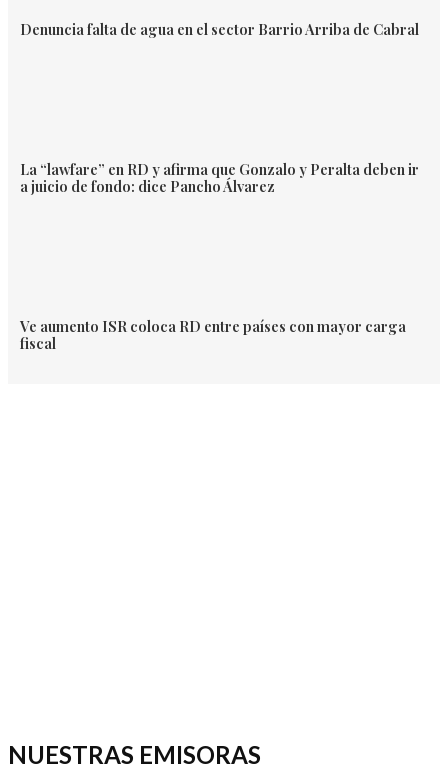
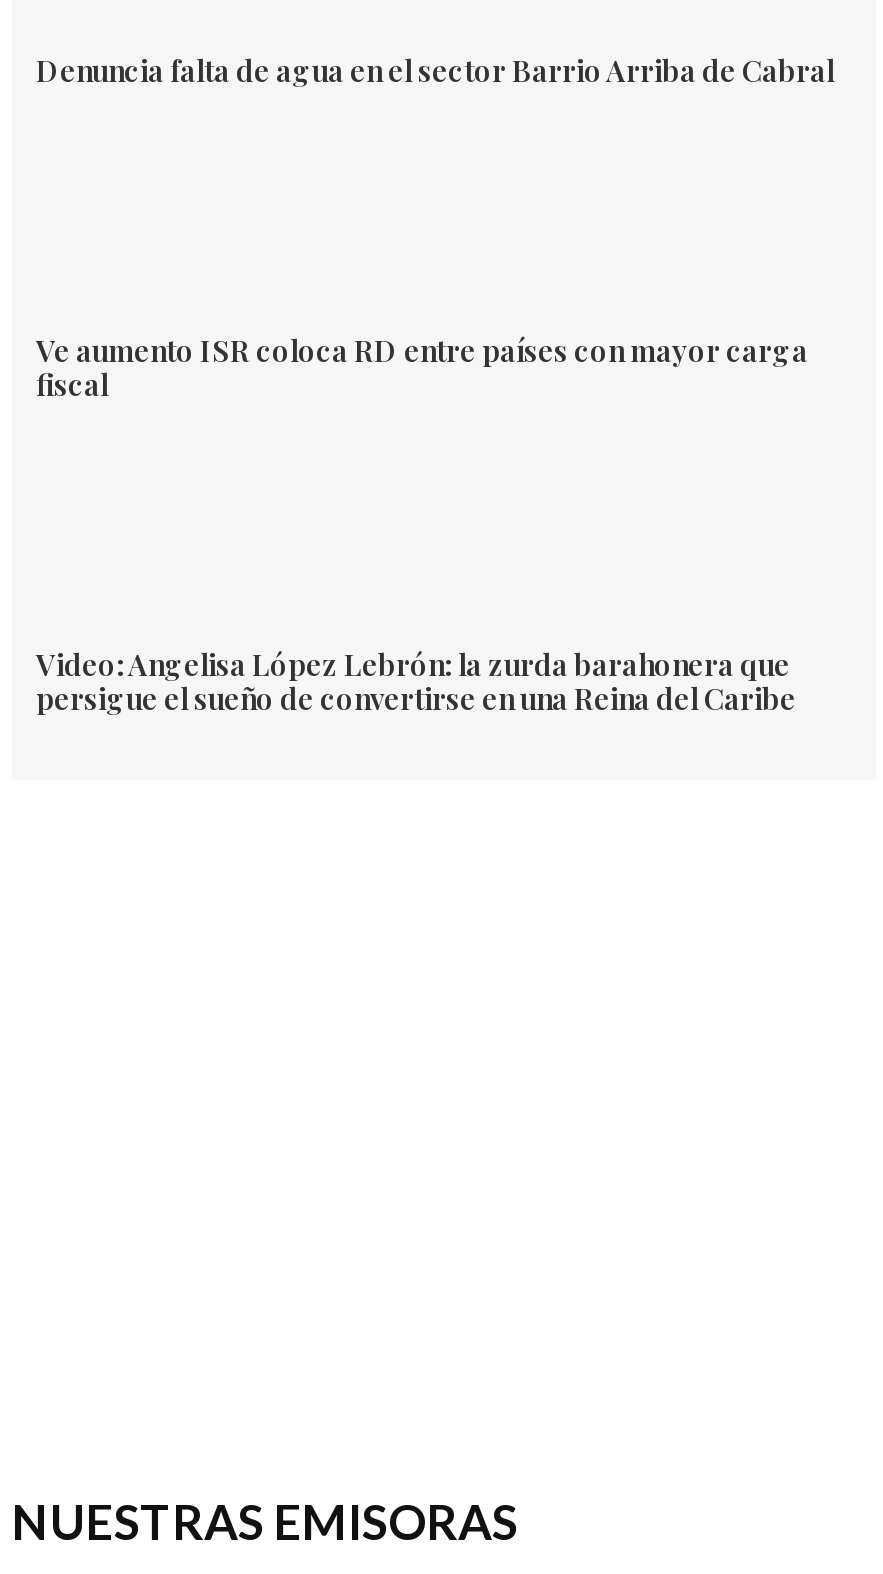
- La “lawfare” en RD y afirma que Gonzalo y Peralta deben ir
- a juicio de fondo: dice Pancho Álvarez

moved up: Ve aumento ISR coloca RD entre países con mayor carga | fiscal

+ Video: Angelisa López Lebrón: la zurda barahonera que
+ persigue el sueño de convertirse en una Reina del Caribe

...

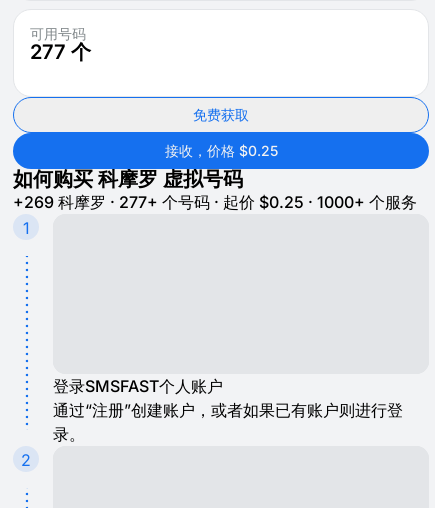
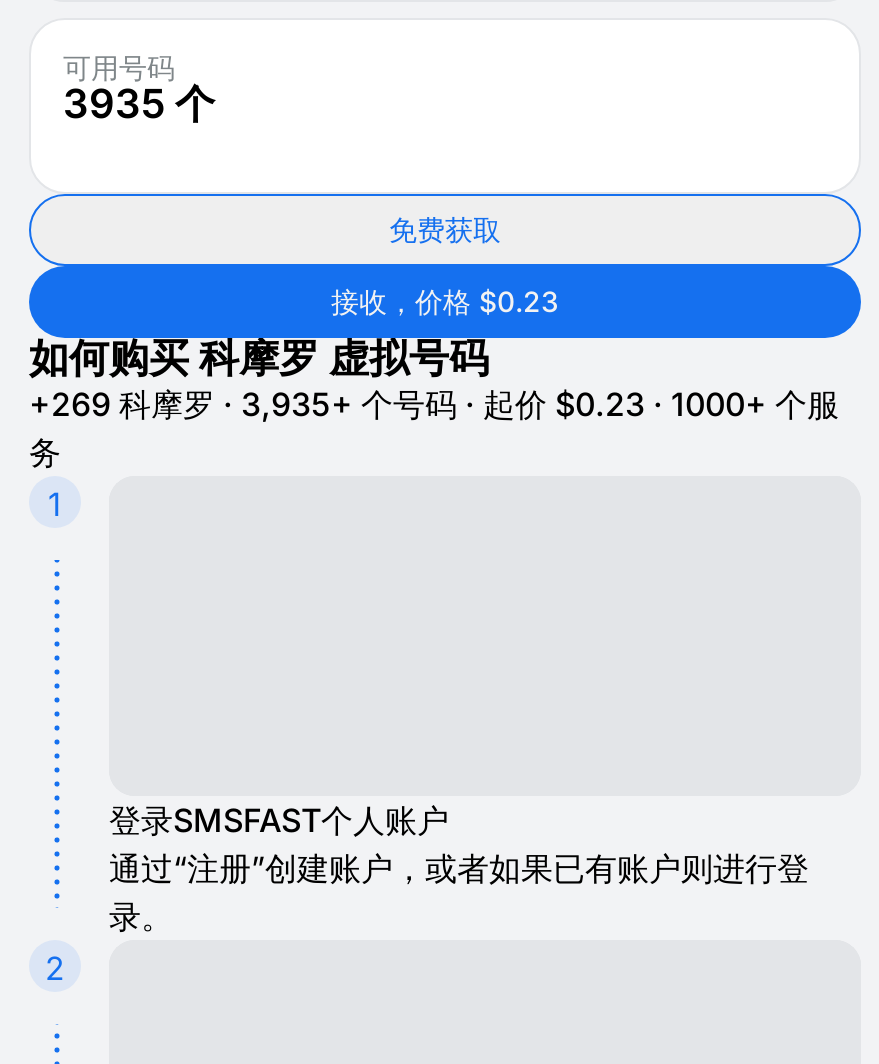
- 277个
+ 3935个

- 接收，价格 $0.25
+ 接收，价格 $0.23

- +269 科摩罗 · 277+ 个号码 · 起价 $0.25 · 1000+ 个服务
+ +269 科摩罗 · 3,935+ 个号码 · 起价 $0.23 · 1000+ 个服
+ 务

...

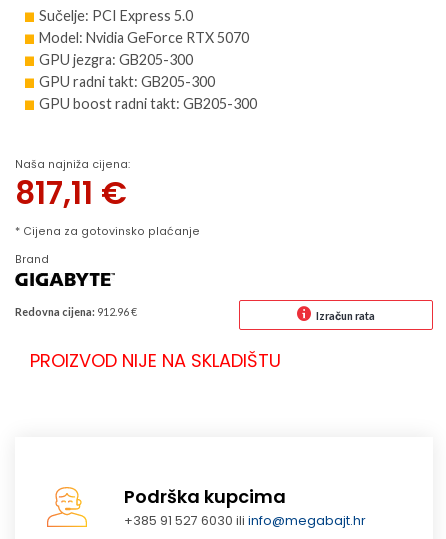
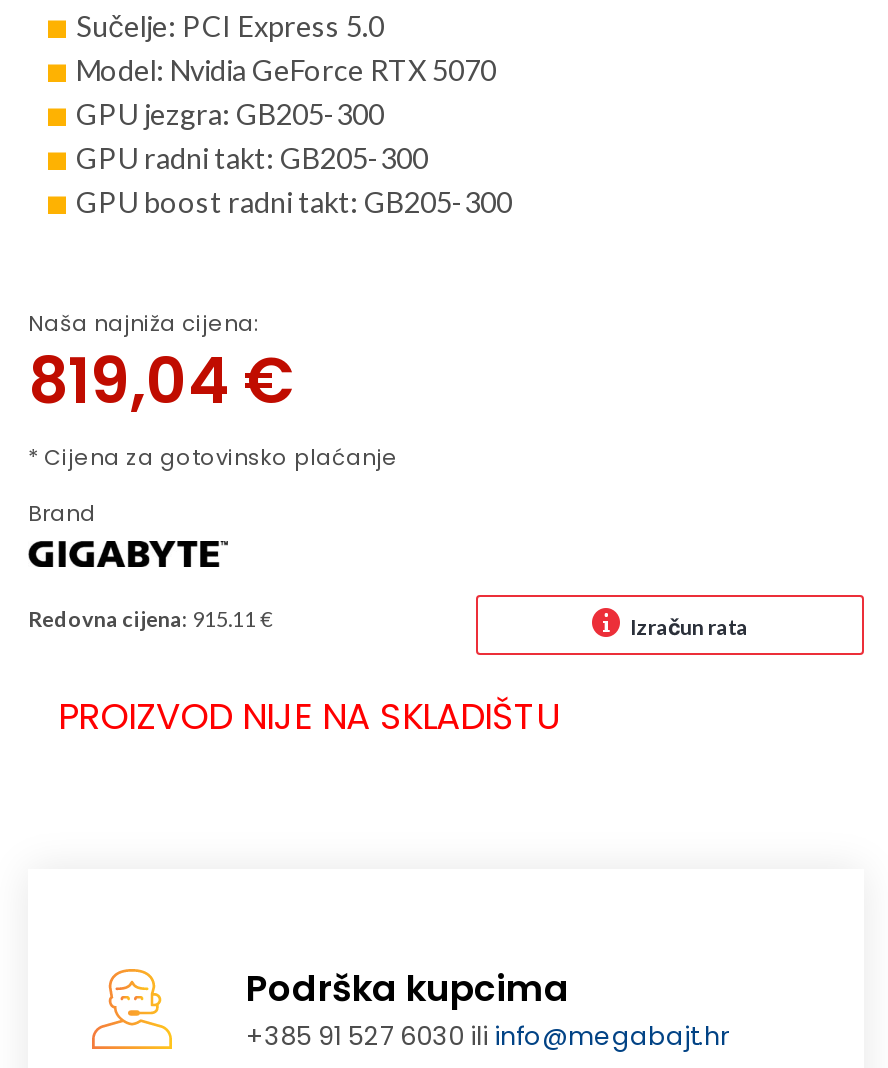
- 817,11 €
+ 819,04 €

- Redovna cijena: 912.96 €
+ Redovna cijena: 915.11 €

What is being asked:
Return the span of lines in the data above that opens at the line with "Peralta deben ir" and closes at the line with "Reina del Caribe", exactly, ends included, nothing else.

Answer to this exercise:
- La “lawfare” en RD y afirma que Gonzalo y Peralta deben ir
- a juicio de fondo: dice Pancho Álvarez

moved up: Ve aumento ISR coloca RD entre países con mayor carga | fiscal

+ Video: Angelisa López Lebrón: la zurda barahonera que
+ persigue el sueño de convertirse en una Reina del Caribe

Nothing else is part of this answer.